Pen had probably spent several months in hospital, knowing he was out of it, while the war moved into its final phase. Learning to write with his left hand, worrying about what to do. From everything I know about him, I think he must have worried. Could he be sure what had happened, could he blame the men if indeed they were guilty? Should he report it, bring on more court-martials and executions? Perhaps he thought that it couldn’t be proved anyway, perhaps the men had already been killed. And at some point, he would have realised that his decision was taken. But he would have gone on fretting, especially when he heard that Quilliam’s wife had had a baby. So, once he was back on his feet again, he went to see her.
I thought of a young man with an empty sleeve and some horrible memories, getting off the train at a station which is now closed and walking up the avenue of limes which was cut down last year.
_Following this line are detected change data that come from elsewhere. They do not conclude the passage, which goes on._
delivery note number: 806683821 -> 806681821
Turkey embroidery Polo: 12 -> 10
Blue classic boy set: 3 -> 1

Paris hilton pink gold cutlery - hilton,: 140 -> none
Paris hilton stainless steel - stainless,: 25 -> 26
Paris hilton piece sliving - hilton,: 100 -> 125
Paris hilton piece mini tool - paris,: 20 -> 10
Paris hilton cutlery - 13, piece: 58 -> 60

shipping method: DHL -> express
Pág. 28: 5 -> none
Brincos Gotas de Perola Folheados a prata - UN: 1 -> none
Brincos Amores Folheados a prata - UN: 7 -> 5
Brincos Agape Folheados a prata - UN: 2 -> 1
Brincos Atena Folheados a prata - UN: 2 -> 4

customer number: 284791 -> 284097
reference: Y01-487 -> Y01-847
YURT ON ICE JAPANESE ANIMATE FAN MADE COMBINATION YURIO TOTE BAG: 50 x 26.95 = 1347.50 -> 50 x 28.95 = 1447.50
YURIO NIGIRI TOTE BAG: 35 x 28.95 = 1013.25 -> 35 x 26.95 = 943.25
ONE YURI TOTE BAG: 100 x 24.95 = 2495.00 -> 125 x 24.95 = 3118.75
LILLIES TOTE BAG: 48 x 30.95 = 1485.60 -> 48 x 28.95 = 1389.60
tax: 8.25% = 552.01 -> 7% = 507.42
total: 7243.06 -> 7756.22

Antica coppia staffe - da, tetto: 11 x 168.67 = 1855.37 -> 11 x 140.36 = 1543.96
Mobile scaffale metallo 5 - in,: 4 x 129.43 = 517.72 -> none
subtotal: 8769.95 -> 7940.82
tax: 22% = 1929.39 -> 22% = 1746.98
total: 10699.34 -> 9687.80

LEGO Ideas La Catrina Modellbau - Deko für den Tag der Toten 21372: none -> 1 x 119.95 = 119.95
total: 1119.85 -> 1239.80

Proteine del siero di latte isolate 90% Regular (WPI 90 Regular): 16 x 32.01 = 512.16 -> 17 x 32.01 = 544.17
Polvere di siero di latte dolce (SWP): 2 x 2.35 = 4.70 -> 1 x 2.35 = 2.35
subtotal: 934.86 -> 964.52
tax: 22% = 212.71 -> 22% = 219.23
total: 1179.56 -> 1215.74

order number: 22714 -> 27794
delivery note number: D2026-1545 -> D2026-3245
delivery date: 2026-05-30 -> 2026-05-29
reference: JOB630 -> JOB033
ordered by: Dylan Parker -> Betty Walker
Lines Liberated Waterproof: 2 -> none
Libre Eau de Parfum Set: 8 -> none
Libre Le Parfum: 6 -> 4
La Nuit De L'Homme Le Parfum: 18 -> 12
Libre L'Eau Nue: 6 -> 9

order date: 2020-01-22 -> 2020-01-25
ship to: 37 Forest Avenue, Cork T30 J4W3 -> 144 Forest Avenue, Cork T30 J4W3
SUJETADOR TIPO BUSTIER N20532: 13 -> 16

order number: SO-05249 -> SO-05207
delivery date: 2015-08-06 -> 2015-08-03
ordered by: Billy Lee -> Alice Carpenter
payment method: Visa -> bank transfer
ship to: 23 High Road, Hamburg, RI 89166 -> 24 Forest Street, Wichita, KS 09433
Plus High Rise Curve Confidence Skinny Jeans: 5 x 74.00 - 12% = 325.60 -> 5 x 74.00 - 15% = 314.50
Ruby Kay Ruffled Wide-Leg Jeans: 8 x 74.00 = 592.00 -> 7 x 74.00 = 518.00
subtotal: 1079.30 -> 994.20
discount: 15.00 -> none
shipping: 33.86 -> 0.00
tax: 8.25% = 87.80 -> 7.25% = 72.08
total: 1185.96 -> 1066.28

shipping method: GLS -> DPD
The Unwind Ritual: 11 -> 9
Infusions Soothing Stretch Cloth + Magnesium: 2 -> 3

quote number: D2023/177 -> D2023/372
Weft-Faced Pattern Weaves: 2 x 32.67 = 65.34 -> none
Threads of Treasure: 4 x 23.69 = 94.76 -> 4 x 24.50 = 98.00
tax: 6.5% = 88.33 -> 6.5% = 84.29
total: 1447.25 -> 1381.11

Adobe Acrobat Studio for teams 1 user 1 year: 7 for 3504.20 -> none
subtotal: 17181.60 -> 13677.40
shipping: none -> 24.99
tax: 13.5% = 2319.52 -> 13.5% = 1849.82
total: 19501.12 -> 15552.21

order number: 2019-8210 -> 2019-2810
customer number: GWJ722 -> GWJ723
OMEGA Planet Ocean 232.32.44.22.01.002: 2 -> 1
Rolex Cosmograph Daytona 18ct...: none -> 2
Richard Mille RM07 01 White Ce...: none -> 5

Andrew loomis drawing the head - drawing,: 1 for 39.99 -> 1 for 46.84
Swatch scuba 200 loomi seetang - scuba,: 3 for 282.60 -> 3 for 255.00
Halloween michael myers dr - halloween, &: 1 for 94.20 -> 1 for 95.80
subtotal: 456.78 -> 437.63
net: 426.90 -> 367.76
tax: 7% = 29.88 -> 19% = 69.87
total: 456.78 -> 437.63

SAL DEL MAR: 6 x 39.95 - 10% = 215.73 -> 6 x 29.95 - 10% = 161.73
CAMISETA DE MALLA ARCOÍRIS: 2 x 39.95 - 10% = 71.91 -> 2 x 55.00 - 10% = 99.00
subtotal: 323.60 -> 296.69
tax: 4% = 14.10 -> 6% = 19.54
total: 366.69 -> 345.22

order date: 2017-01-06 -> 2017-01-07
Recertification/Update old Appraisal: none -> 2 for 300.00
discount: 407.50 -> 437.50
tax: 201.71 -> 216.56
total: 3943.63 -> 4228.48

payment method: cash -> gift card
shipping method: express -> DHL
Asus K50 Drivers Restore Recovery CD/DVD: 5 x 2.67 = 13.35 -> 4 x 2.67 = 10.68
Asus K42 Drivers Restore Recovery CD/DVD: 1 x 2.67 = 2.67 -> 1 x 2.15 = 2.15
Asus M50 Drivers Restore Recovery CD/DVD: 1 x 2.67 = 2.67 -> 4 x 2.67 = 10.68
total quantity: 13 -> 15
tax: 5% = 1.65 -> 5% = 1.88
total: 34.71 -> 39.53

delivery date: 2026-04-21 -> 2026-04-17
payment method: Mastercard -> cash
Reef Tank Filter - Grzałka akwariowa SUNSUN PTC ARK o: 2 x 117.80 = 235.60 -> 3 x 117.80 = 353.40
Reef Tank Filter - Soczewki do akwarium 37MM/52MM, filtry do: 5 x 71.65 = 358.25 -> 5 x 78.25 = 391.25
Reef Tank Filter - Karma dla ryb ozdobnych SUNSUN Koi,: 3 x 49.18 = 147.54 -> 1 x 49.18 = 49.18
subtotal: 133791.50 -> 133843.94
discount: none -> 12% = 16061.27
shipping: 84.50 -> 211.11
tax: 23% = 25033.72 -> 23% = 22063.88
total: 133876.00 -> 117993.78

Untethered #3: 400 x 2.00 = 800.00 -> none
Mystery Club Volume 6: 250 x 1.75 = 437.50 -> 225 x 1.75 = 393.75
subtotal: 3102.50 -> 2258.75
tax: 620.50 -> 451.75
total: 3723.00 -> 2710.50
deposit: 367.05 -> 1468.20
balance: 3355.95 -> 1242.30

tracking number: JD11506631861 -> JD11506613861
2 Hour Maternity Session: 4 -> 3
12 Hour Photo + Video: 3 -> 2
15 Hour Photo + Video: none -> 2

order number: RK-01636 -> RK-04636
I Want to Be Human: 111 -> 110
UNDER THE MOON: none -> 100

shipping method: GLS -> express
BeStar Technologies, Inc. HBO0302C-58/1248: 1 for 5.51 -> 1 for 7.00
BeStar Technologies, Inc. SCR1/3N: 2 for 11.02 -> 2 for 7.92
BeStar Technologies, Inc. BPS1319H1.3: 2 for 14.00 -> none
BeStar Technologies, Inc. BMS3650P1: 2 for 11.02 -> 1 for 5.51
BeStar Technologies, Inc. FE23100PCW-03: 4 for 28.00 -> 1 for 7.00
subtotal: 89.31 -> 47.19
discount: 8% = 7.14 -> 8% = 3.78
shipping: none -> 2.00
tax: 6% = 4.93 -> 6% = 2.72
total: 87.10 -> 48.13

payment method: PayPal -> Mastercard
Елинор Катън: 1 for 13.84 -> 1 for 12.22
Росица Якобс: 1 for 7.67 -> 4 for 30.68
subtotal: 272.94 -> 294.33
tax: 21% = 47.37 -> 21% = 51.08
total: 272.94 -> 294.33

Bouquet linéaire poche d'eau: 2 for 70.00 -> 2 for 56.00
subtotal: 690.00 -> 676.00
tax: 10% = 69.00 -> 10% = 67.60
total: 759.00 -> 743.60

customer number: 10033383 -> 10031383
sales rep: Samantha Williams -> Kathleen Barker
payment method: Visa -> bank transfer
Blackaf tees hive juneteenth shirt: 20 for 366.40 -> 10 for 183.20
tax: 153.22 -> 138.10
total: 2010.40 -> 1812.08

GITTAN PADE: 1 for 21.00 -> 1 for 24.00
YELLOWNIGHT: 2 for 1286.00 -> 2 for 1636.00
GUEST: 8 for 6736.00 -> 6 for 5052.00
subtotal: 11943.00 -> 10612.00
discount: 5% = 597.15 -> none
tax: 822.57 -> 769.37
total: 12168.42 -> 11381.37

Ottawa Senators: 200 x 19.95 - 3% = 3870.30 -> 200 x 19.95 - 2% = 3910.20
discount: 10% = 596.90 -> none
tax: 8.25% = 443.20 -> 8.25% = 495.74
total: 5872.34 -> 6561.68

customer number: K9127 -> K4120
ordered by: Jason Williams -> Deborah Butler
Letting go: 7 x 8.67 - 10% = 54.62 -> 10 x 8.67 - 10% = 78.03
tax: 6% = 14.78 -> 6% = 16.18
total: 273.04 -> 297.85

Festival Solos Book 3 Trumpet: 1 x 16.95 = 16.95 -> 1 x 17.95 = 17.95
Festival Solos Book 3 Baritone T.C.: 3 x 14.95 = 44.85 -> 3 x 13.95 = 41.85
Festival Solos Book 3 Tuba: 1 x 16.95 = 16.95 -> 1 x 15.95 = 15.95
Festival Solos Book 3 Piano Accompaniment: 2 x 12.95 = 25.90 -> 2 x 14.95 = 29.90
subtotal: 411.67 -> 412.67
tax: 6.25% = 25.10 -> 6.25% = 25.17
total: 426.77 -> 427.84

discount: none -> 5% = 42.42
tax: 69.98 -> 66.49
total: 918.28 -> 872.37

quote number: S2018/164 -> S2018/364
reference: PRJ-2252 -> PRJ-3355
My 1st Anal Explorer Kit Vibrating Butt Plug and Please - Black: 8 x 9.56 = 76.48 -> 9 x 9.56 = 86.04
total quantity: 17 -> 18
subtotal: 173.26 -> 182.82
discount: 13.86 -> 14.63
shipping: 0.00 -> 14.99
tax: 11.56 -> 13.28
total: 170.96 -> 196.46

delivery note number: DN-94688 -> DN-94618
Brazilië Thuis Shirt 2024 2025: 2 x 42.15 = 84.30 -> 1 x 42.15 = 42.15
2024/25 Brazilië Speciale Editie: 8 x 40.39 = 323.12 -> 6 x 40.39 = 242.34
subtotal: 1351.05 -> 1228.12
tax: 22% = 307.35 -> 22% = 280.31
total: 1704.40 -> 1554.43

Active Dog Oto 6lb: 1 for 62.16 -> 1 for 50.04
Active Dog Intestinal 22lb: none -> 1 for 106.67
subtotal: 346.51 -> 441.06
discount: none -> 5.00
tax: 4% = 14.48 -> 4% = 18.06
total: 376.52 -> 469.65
Expecting it to be a duty visit, not knowing if the family would welcome or reject him. The attraction, as I’d always thought, was strong and instant.
And a very short time afterwards, Alice had picked up her baby, got married - probably to the horror and fury of her in-laws - and headed off with Pen to Wales. Derek’s name was not changed, and they remained on polite terms with the Quilliams, but his stepfather brought him up according to his own values. He probably said nothing to his wife about the circumstances of the Captain’s death, and certainly nothing to the child.
It occurred to me, of course, that Derek might actually have been Pen’s son, but he wasn’t. Not only because there is no evidence that he and Alice met before the end of the war, but because I did in the end find a photograph of the Captain. It was on microfilm, in a Shropshire Gazette carrying pictures of the officers who were killed that week, and apart from the uniform and the moustache, I could have been looking at Derek. Which made me cry for a few minutes. All the more interesting, then, that he resembled his father in no other way.
Ian has only sisters, and my own children are girls, so the name Quilliam will probably die out in the next generation.